- Episode no.: Season 15 Episode 12
- Directed by: Trey Parker
- Written by: Trey Parker
- Production code: 1512
- Original air date: November 2, 2011

Episode chronology
| ← Previous "Broadway Bro Down" | Next → "A History Channel Thanksgiving" |
- South Park season 15

= 1% (South Park) =

"1%" is the twelfth episode of the fifteenth season of the American animated television series South Park, and the 221st episode overall. It first aired on Comedy Central in the United States on November 2, 2011. In the episode, Cartman feels persecuted after he is blamed for causing his school to attain a low score on a national fitness test.
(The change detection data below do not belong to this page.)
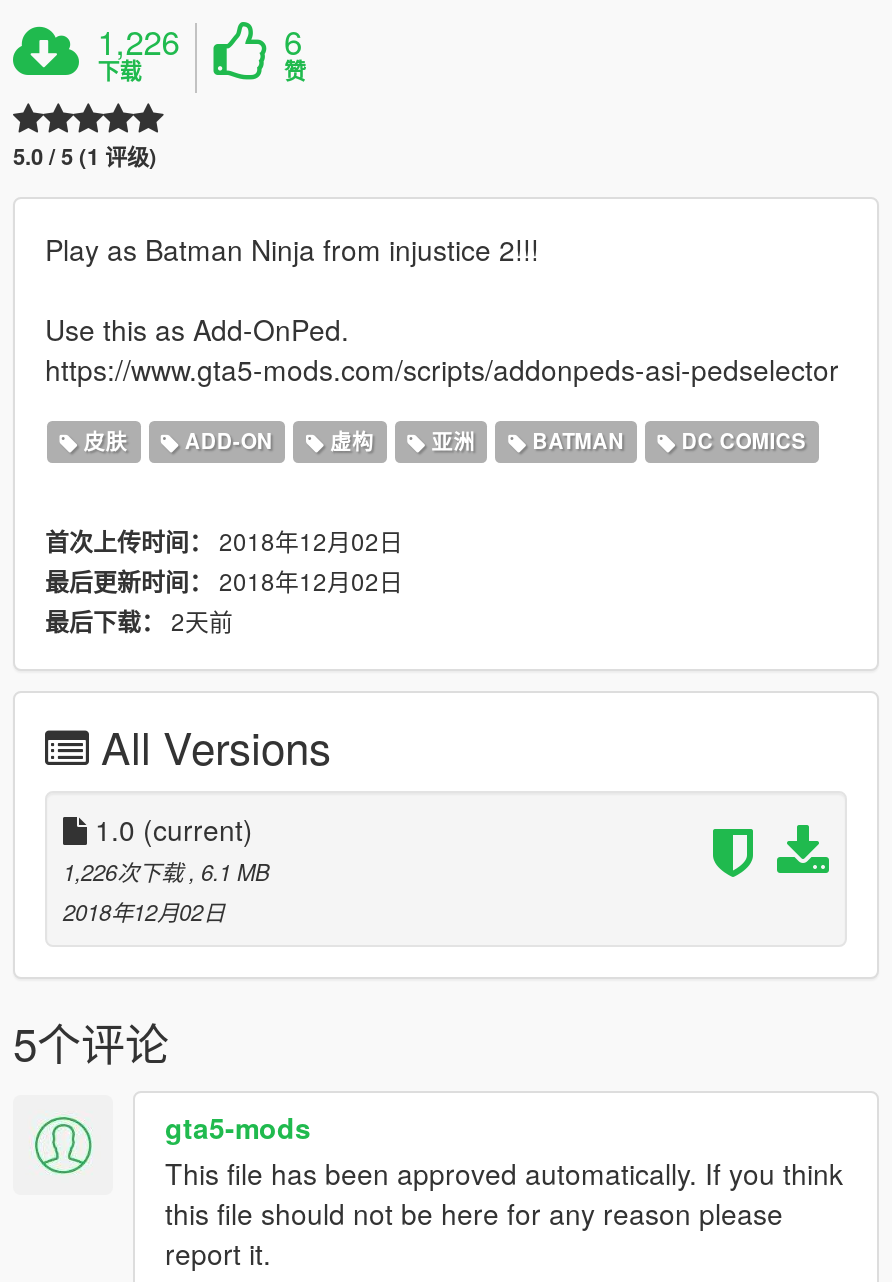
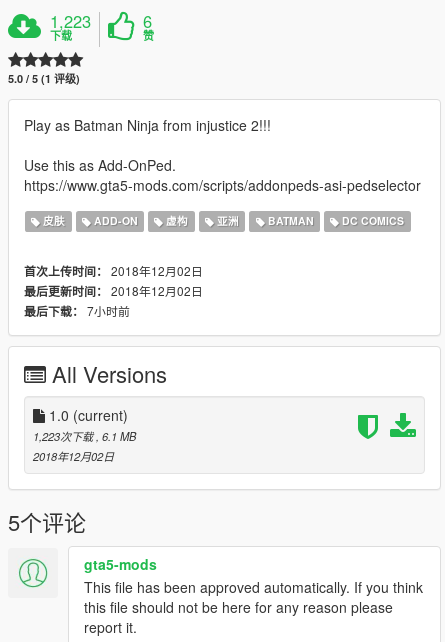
- 1,226
+ 1,223

- 最后下载：2天前
+ 最后下载：7小时前

- 1,226次下载, 6.1 MB
+ 1,223次下载, 6.1 MB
As he confides in his sapient stuffed animals, they end up becoming targeted for mutilation.

The episode was written by series co-creator Trey Parker, and is a parody of the Occupy Wall Street movement and the late-2000s recession.

==Plot==
The assembled student body of South Park Elementary is informed that they have scored the lowest in the entire country on the Presidential Fitness Test due to Eric Cartman’s extremely poor health, which single-handedly ruined what would have been the school's otherwise acceptable average; as punishment, the students are forced to alternate physical education in place of recess for four weeks. When they rebuke Cartman for this, he accuses them of being "the 99%" that is "ganging up" on him, the 1%, but when Craig Tucker dismissively tells him to go home and cry to his stuffed animals as usual, Cartman does just that. As he commiserates with his five stuffed animals, he concludes that the Fitness Test is Barack Obama's fault and furthermore that he is being blamed because it is politically incorrect to blame a black president: going as far as accusing the student-filled cafeteria of being a "99% rally" held to protest his unhealthy lifestyle.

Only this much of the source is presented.